La ceremonia desarrollada en la Catedral Ortodoxa Griega de San Andrés y San Demetrio contó con la presencia de destacados miembros de la comunidad ortodoxa en Madrid, además de otras personalidades próximas a la familia. Las fuentes consultadas señalaron que el clima dentro del templo se caracterizó por la solemnidad, interrumpida solo por los gestos espontáneos de apoyo entre los presentes, en particular hacia la Reina Sofía.

El fallecimiento de la Princesa Irene convocó a un significativo número de simpatizantes y ciudadanos anónimos que decidieron rendir homenaje. Varios testigos relataron que el respeto y la cercanía de los asistentes resultaron evidentes tanto al ingreso como a la salida de la ceremonia, reafirmando la relación entre la familia real y la sociedad española en un momento de recogimiento colectivo.

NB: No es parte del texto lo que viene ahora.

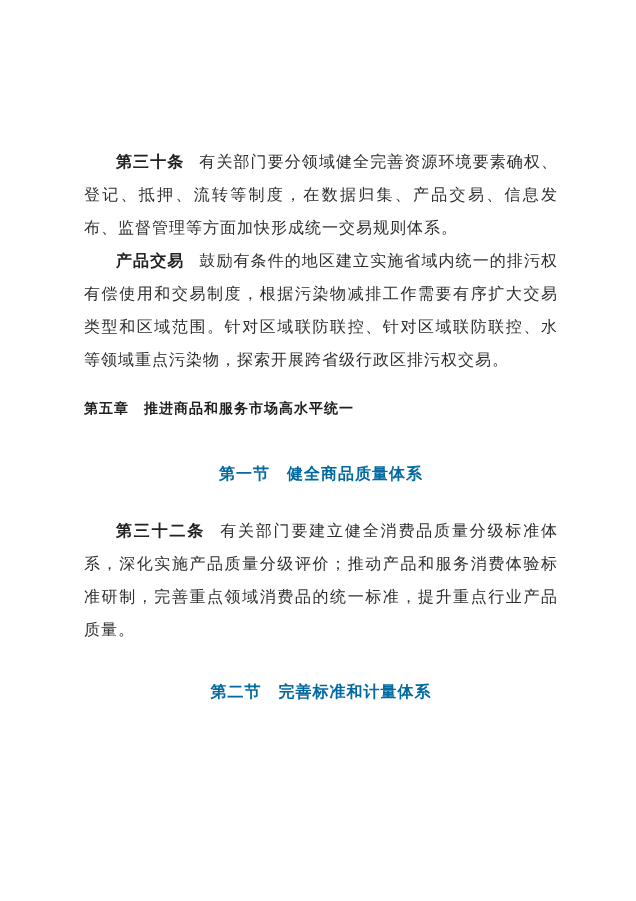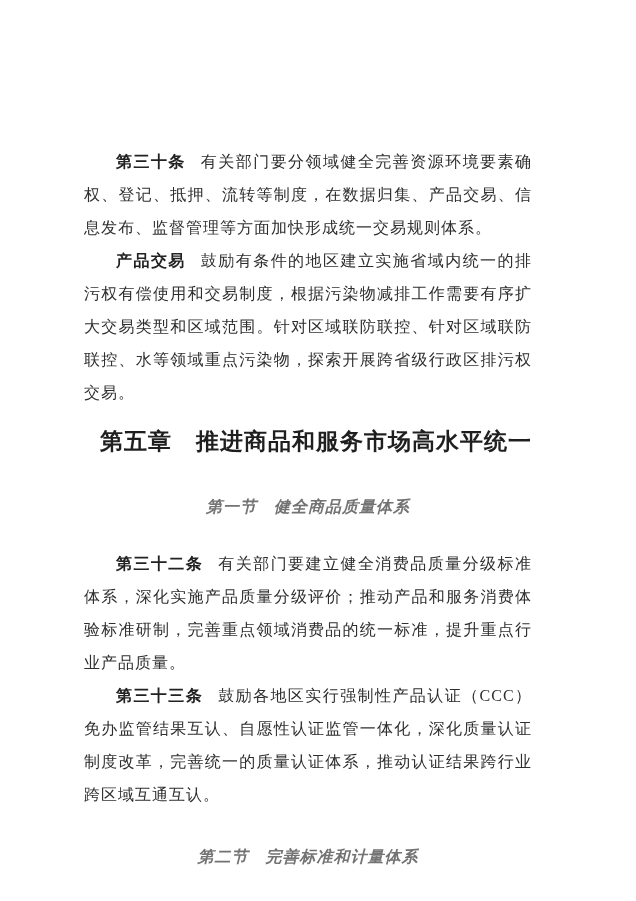"第三十条" .page { padding: 145px 104px 0 84px -> 145px 78px 0 84px }
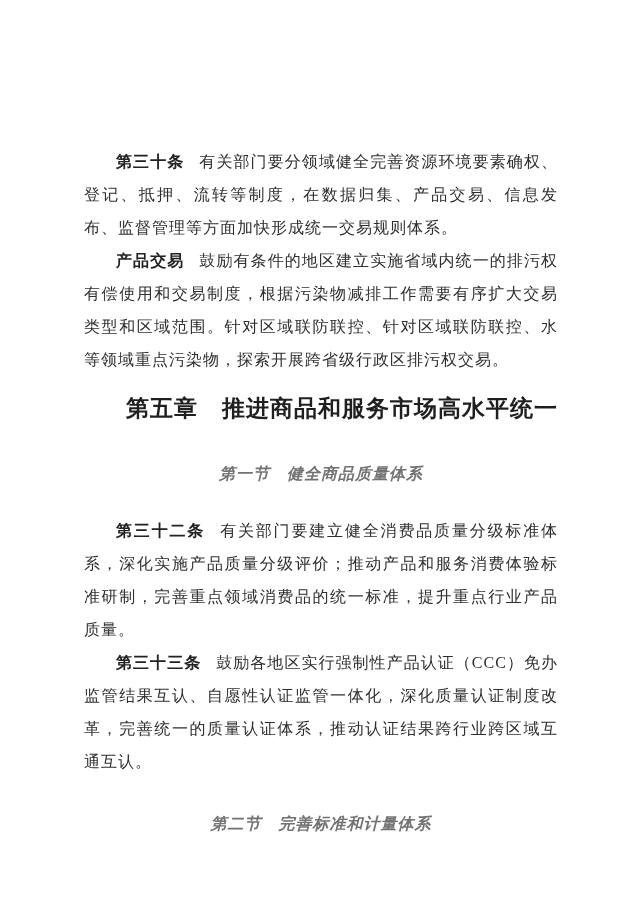"第五章 推进商品和服务市场高水平统一" .chapter { font-size: 23px -> 14px; text-align: right -> left }
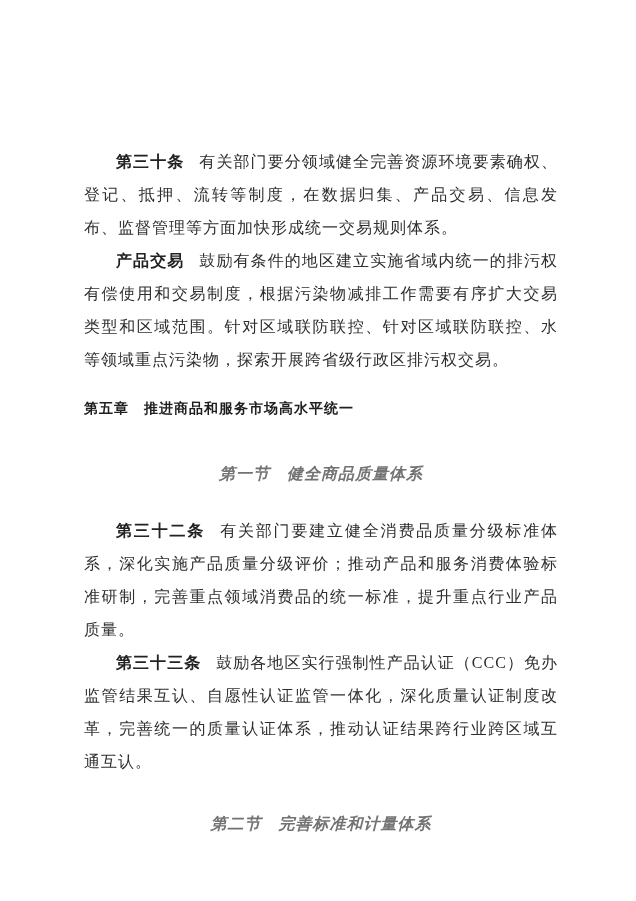"第一节 健全商品质量体系" .section { color: #737373 -> #0369a1; font-style: italic -> none }
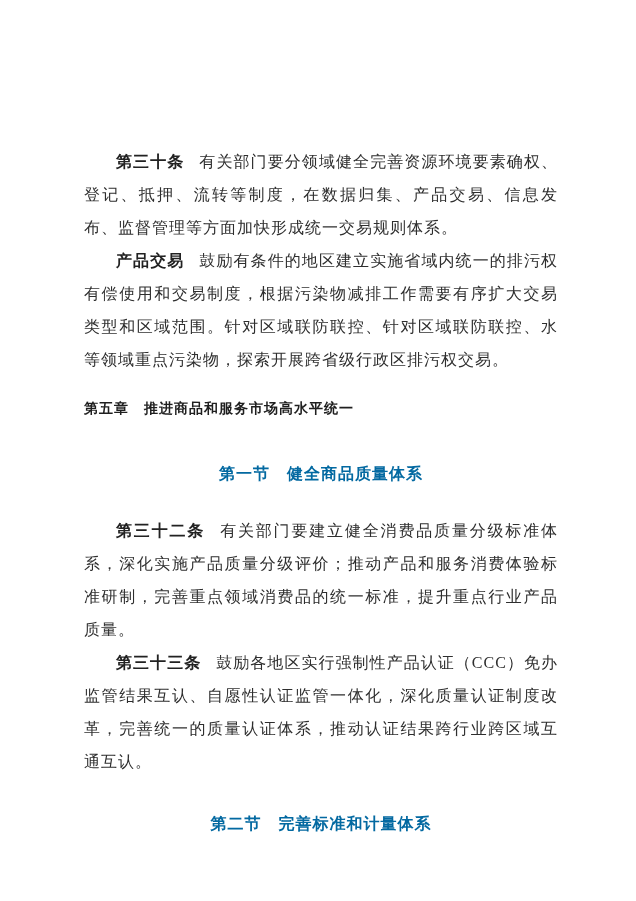"第三十三条" p.para { html: <p><span>第三十三条</span><span>鼓励各地区实行强制性产品认证（CCC）免办监管结果互认、自愿性认证监管一体化，深化质量认证制度改革，完善统一的质量认证体系，推动认证结果跨行业跨区域互通互认。</span></p> -> none }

Finalmente, el medio destacó que la Reina Sofía, pese al dolor manifestado ante la pérdida de su hermana, mostró disposición para agradecer las expresiones de afecto recibidas y para compartir espacios de cercanía con sus familiares más cercanos y con los ciudadanos presentes. Su reacción durante el homenaje fue interpretada por los asistentes como reflejo de los lazos familiares y de la posición cercana que mantiene con la sociedad, especialmente en circunstancias de duelo.